Tulips, not earthquakes
The thing I wish I'd known when I was a teenager is that earthquakes aren't the same as tulips.
Have you ever seen one of those nature programs on TV with the time-lapsed film of plants growing up through the dirt? When you first see it, you can't figure out what's going on. You might think a volcano was erupting. But all that's happening is a tulip bulb has sprouted and is working its way to the surface. The frozen, crusty soil of early spring is broken up by the power of the little flower making its path upward.
When desperate feelings tell you that suicide is the only answer, and especially if there's a temptation to plan secretly how to do it, the dirt of life is being mistaken for the beauty of your own being. How can we all admit more willingly that we are like the flower - with a destiny to be beautifully formed, glorious in color, able to brighten and bless other people's lives?
Right in the middle of the crush of circumstances and the intensity of emotional desperation, there's an invitation being extended to you: to be loved by God. Step by step we can learn to understand ourselves in relation to our divine origin.
The divine power that is the source of all life (and made you) tells you that you are precious, not worthless; essential, not disposable; approved, not rejected. Why is this true? Because God, the perfect Love, who is the source of all goodness in the universe, didn't make any junk. The God who made our original perfection still knows that perfection. And God intends us to know it as well.
The way this divine intention works is to make us feel rescued. This saving law penetrates the aloneness, the fear and confusion, by giving us some new, useful idea that breaks the hypnotic repetition of sadness and despair.

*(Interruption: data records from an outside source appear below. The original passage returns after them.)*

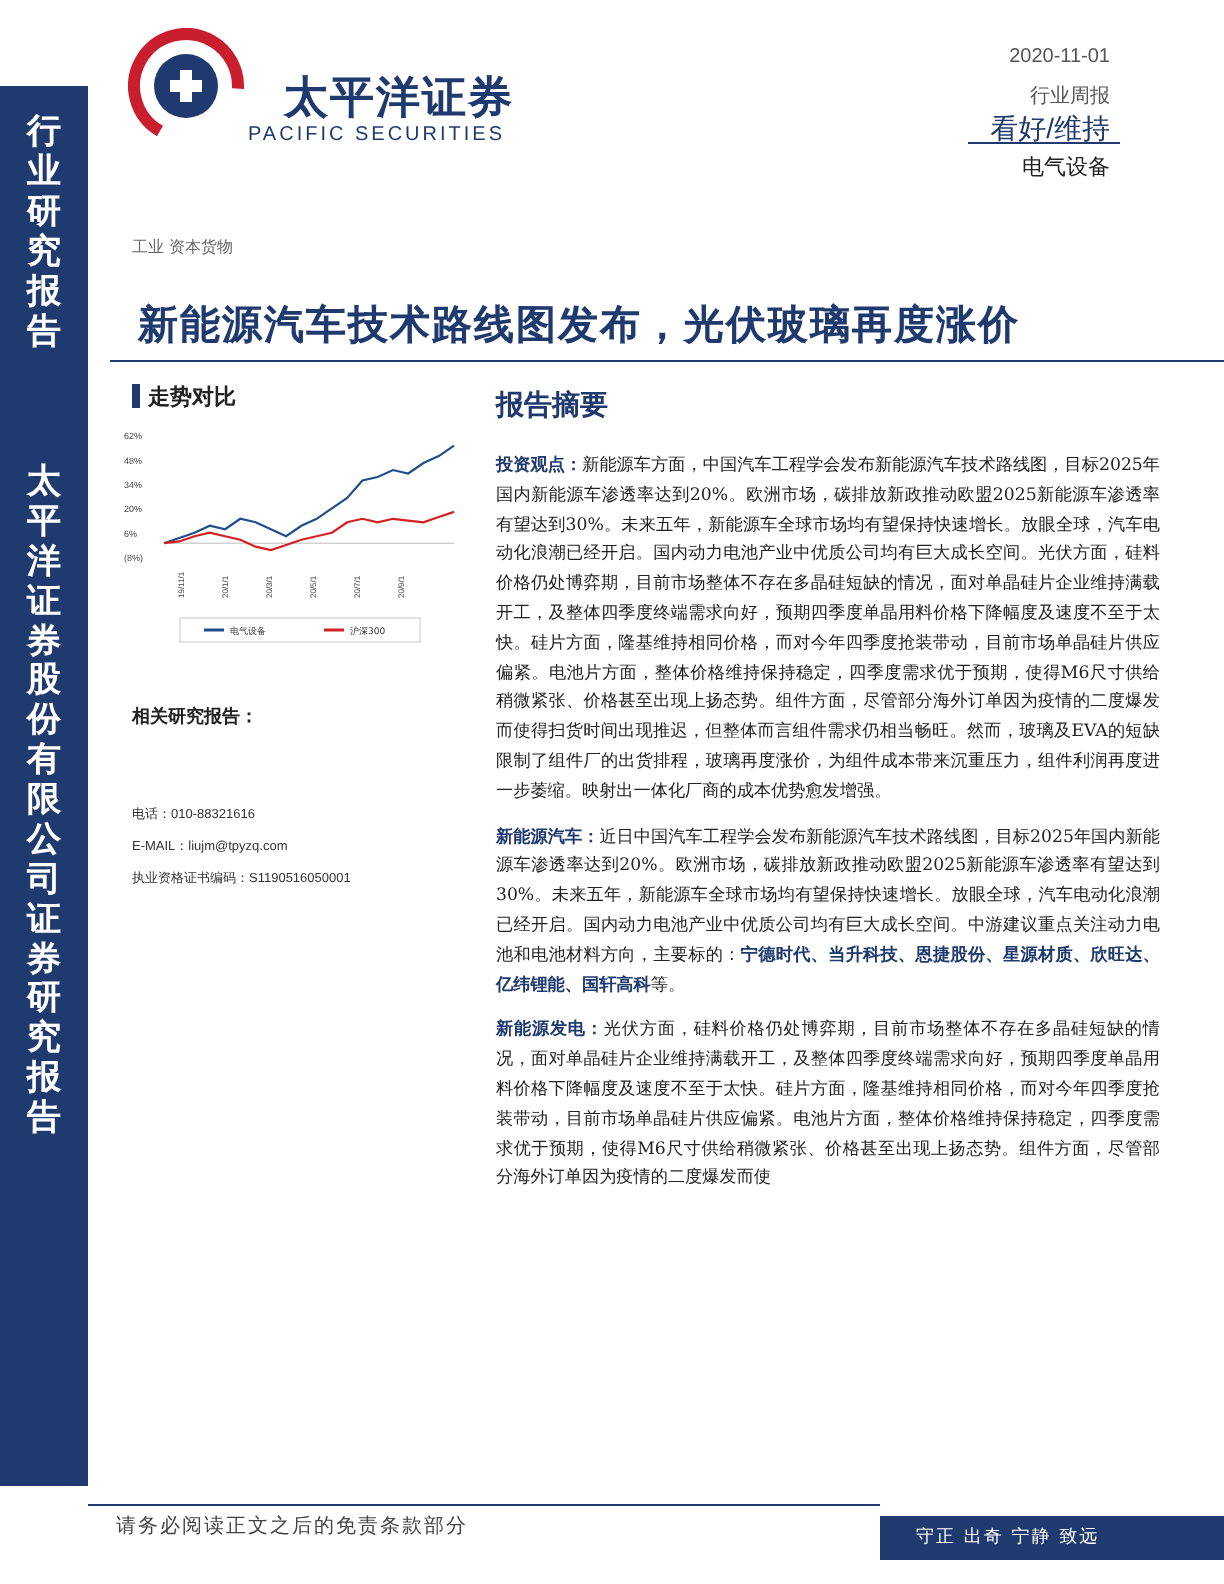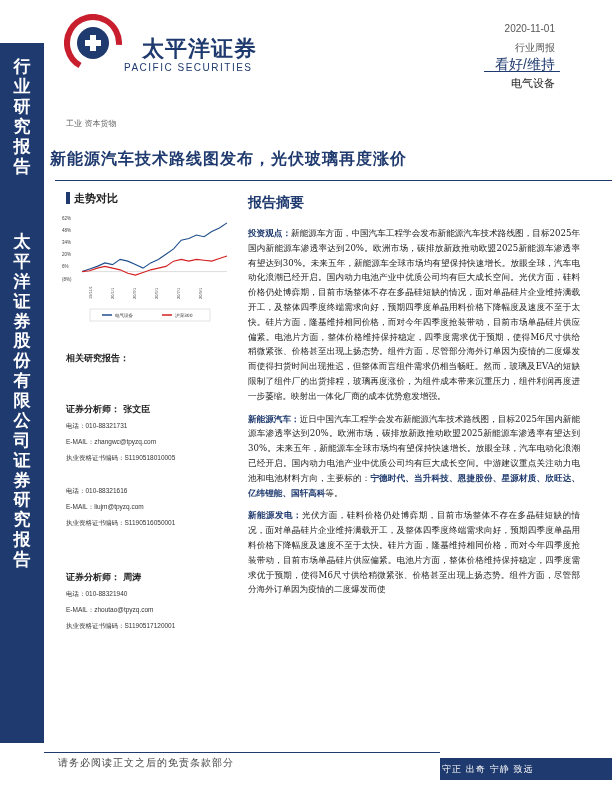"新能源汽车技术路线图发布，光伏玻璃再度涨价" .title { font-size: 16px -> 20px; left: 50px -> 69px }
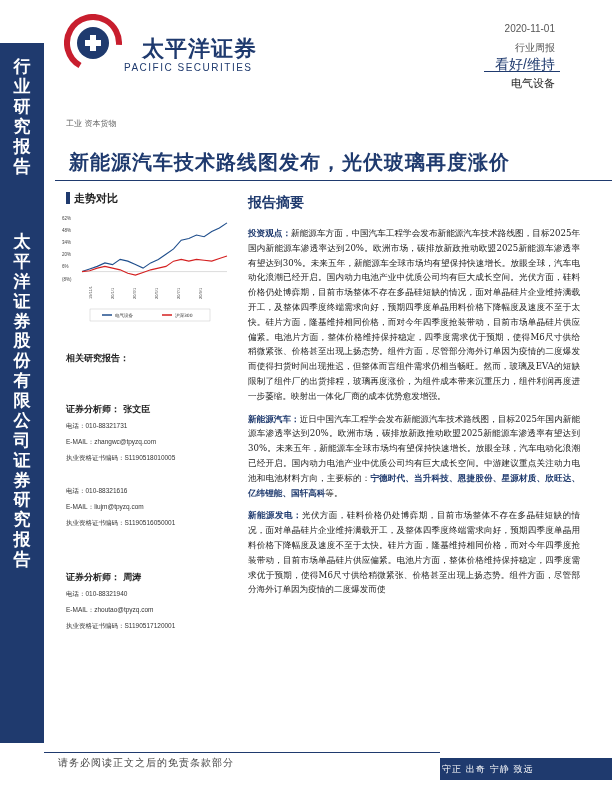"证券分析师： 张文臣" div.an { html: <div> <div>证券分析师： 张文臣</div> <div>电话：010-88321731</div> <div>E-MAIL：zhangwc@tpyzq.com</div> <div>执业资格证书编码：S1190518010005</div> </div> -> none }
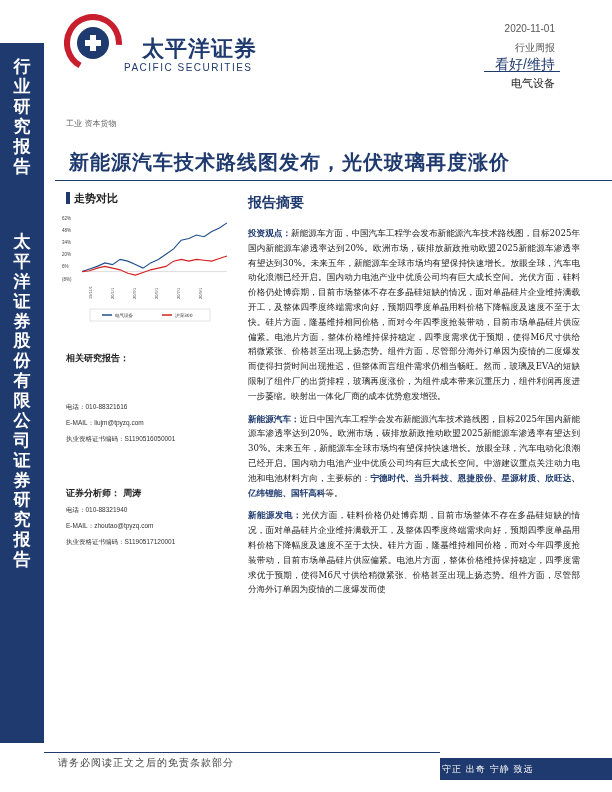"证券分析师： 周涛" div.an { html: <div> <div>证券分析师： 周涛</div> <div>电话：010-88321940</div> <div>E-MAIL：zhoutao@tpyzq.com</div> <div>执业资格证书编码：S1190517120001</div> </div> -> none }
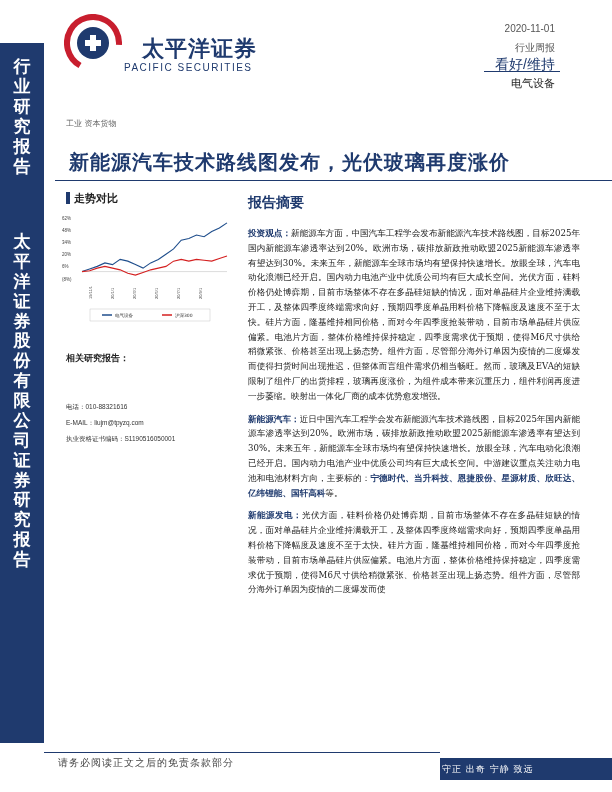"守正 出奇 宁静 致远" .footer-right { padding-left: 2px -> 18px }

The useful thought may be to feed the cat, or to remember something that can be done for someone else. It might be just going outside and noticing the strength of a tree or the breadth of the sky.
God's design enables us to think beyond ourselves. And as we do, we start noticing the really good and beautiful aspects of life that echo our own goodness.
A message that saved me from the heartache of my teenage life came from the writings of a woman who turned to God to save her from the agony of friendlessness, self-distrust, and timidity. Mary Baker Eddy wrote: "We must resign with good grace what we are denied, and press on with what we are, for we cannot do more than we are nor understand what is not ripening in us. To do good to all because we love all, and to use in God's service the one talent that we all have, is our only means of adding to that talent and the best way to silence a deep discontent with our shortcomings" ("The First Church of Christ, Scientist, and Miscellany," page 195).
Because you have a life purpose that will bless others, at the hardest times it's important to be honest in admitting your own need for help. The people who helped me the most were the ones who could help me see my strengths and commit to them. Sorting out the different influences of life takes mental independence and wisdom. But the test of good advice is whether it helps us feel the strength to give something instead of want something. The saving power of God makes us feel worthy of being saved. It makes us feel the relief of our own innocence. That's why suicide is a false savior; it only reinforces the blame.
Never does God's child lose the right to live and be happy. What I keep learning about the intensity of feeling is that it is a cover-up for useful thought. Anger, frustration, and worthlessness can rage in a way that can make us feel as frozen as the dirt in the flower bed. But because God intends us to know our original perfection, there's always a new idea at hand to show us how to take a step forward and assure us that we are needed.
Remember that no matter how deeply the tulip bulb is planted, its blossom arrives at the surface without a bruise. And even if a late snow dumps on the open blossom, the color of the petals is not washed out. How heartening to know that we can never stop being what God has designed us to be and intends us to know.